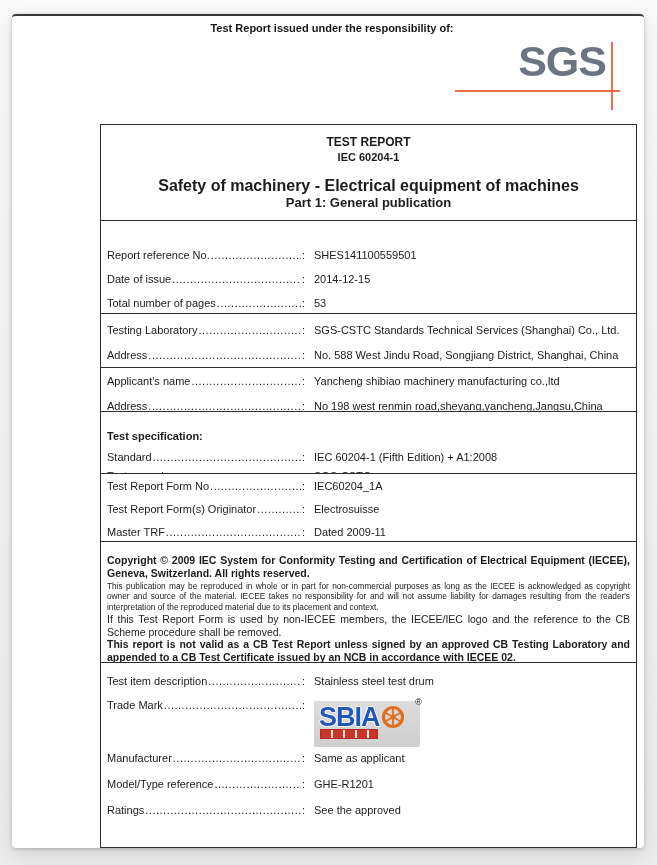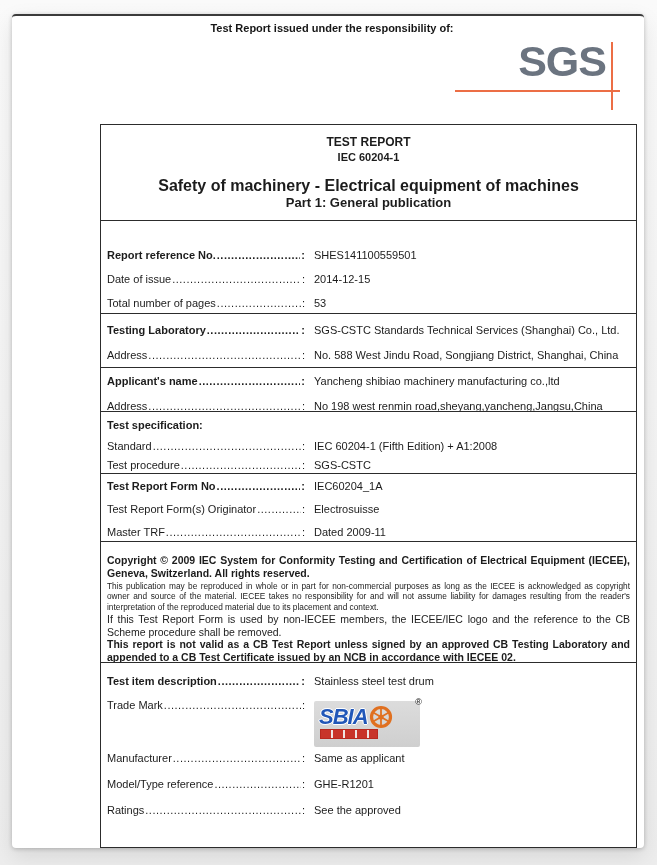--- a/index.html
+++ b/index.html
@@ -30,55 +30,55 @@
   .report-table {
     position:absolute; left:88px; top:108px; width:537px; height:724px;
     border:1.5px solid #2c2c2c; background:#fff; display:flex; flex-direction:column;
   }
   .sec { border-top:1.5px solid #2c2c2c; padding:0 6px; overflow:hidden; }
   .sec:first-child { border-top:none; }
   .sec-a { height:95px; text-align:center; padding-top:10px; }
   .sec-b { height:93px; padding-top:22px; }
   .sec-c { height:54px; padding-top:3px; }
   .sec-d { height:44px; padding-top:0; }
-  .sec-e { height:62px; padding-top:3px; }
+  .sec-e { height:62px; padding-top:14px; }
   .sec-f { height:68px; padding-top:0; }
   .sec-g { height:121px; padding-top:12px; }
   .sec-h { height:166px; padding-top:6px; }
   .t1 { font-size:12px; font-weight:bold; line-height:15px; }
   .t2 { font-size:11px; font-weight:bold; line-height:14px; }
   .t3 { font-size:16px; font-weight:bold; line-height:17px; margin-top:13px; }
   .t4 { font-size:13px; font-weight:bold; line-height:17px; }
   .row { display:flex; align-items:center; height:24px; font-size:11px; }
   .sec-c .row, .sec-d .row { height:25px; }
   .sec-e .row { height:19px; }
   .sec-f .row { height:23px; }
   .sec-h .row { height:26px; }
   .sec-h .row-first { height:24px; }
   .label-wrap { width:198px; display:flex; align-items:baseline; white-space:nowrap; }
   .dots { flex:1; overflow:hidden; white-space:nowrap; margin:0 1px; }
   .dots::before { content:"......................................................................................."; letter-spacing:.5px; font-size:11px; }
   .value { margin-left:9px; white-space:nowrap; }
-  .b { font-weight:bold; }
+  .b { font-weight:normal; }
   .sec-heading { font-size:11px; font-weight:bold; line-height:21px; }
   
   .cp-bold { font-size:10.5px; font-weight:bold; line-height:13px; text-align:justify; }
   .cp-small { font-size:8.3px; line-height:10.4px; text-align:justify; margin-top:1px; }
   .cp-norm { font-size:10.5px; line-height:12.5px; text-align:justify; margin-top:1px; }
   
   .trade-row { display:flex; height:52px; align-items:flex-start; font-size:11px; }
   .trade-row .label-wrap { padding-top:6px; }
   .tm-box {
     margin-left:9px; margin-top:8px; position:relative;
     width:106px; height:46px; background:linear-gradient(180deg,#dcdcdc,#cfcfcf);
     border-radius:2px;
   }
   .tm-inner { display:flex; align-items:center; padding:4px 4px 0 5px; }
   .tm-text {
-    font-size:22px; font-weight:bold; font-style:italic; color:#2157b8;
+    font-size:27px; font-weight:bold; color:#2157b8;
     letter-spacing:-1px; line-height:22px;
     text-shadow:1px 0 0 #fff, -1px 0 0 #fff, 0 1px 0 #fff, 0 -1px 0 #fff;
   }
   .tm-wheel { width:24px; height:24px; margin-left:1px; }
   .tm-reg { position:absolute; top:-4px; right:-2px; font-size:9px; color:#111; }
   .tm-redstrip {
     position:absolute; left:6px; top:28px; width:58px; height:10px;
     background:repeating-linear-gradient(90deg,#c8342a 0 10px,#efe6e4 10px 12px);
     border:1px solid #b8281f;
   }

########

Each line of the listing above should be retyped exactly, with no pictures.

**Your solution**.
--- a/index.html
+++ b/index.html
@@ -30,55 +30,55 @@
   .report-table {
     position:absolute; left:88px; top:108px; width:537px; height:724px;
     border:1.5px solid #2c2c2c; background:#fff; display:flex; flex-direction:column;
   }
   .sec { border-top:1.5px solid #2c2c2c; padding:0 6px; overflow:hidden; }
   .sec:first-child { border-top:none; }
   .sec-a { height:95px; text-align:center; padding-top:10px; }
   .sec-b { height:93px; padding-top:22px; }
   .sec-c { height:54px; padding-top:3px; }
   .sec-d { height:44px; padding-top:0; }
-  .sec-e { height:62px; padding-top:3px; }
+  .sec-e { height:62px; padding-top:14px; }
   .sec-f { height:68px; padding-top:0; }
   .sec-g { height:121px; padding-top:12px; }
   .sec-h { height:166px; padding-top:6px; }
   .t1 { font-size:12px; font-weight:bold; line-height:15px; }
   .t2 { font-size:11px; font-weight:bold; line-height:14px; }
   .t3 { font-size:16px; font-weight:bold; line-height:17px; margin-top:13px; }
   .t4 { font-size:13px; font-weight:bold; line-height:17px; }
   .row { display:flex; align-items:center; height:24px; font-size:11px; }
   .sec-c .row, .sec-d .row { height:25px; }
   .sec-e .row { height:19px; }
   .sec-f .row { height:23px; }
   .sec-h .row { height:26px; }
   .sec-h .row-first { height:24px; }
   .label-wrap { width:198px; display:flex; align-items:baseline; white-space:nowrap; }
   .dots { flex:1; overflow:hidden; white-space:nowrap; margin:0 1px; }
   .dots::before { content:"......................................................................................."; letter-spacing:.5px; font-size:11px; }
   .value { margin-left:9px; white-space:nowrap; }
-  .b { font-weight:bold; }
+  .b { font-weight:normal; }
   .sec-heading { font-size:11px; font-weight:bold; line-height:21px; }
   
   .cp-bold { font-size:10.5px; font-weight:bold; line-height:13px; text-align:justify; }
   .cp-small { font-size:8.3px; line-height:10.4px; text-align:justify; margin-top:1px; }
   .cp-norm { font-size:10.5px; line-height:12.5px; text-align:justify; margin-top:1px; }
   
   .trade-row { display:flex; height:52px; align-items:flex-start; font-size:11px; }
   .trade-row .label-wrap { padding-top:6px; }
   .tm-box {
     margin-left:9px; margin-top:8px; position:relative;
     width:106px; height:46px; background:linear-gradient(180deg,#dcdcdc,#cfcfcf);
     border-radius:2px;
   }
   .tm-inner { display:flex; align-items:center; padding:4px 4px 0 5px; }
   .tm-text {
-    font-size:22px; font-weight:bold; font-style:italic; color:#2157b8;
+    font-size:27px; font-weight:bold; color:#2157b8;
     letter-spacing:-1px; line-height:22px;
     text-shadow:1px 0 0 #fff, -1px 0 0 #fff, 0 1px 0 #fff, 0 -1px 0 #fff;
   }
   .tm-wheel { width:24px; height:24px; margin-left:1px; }
   .tm-reg { position:absolute; top:-4px; right:-2px; font-size:9px; color:#111; }
   .tm-redstrip {
     position:absolute; left:6px; top:28px; width:58px; height:10px;
     background:repeating-linear-gradient(90deg,#c8342a 0 10px,#efe6e4 10px 12px);
     border:1px solid #b8281f;
   }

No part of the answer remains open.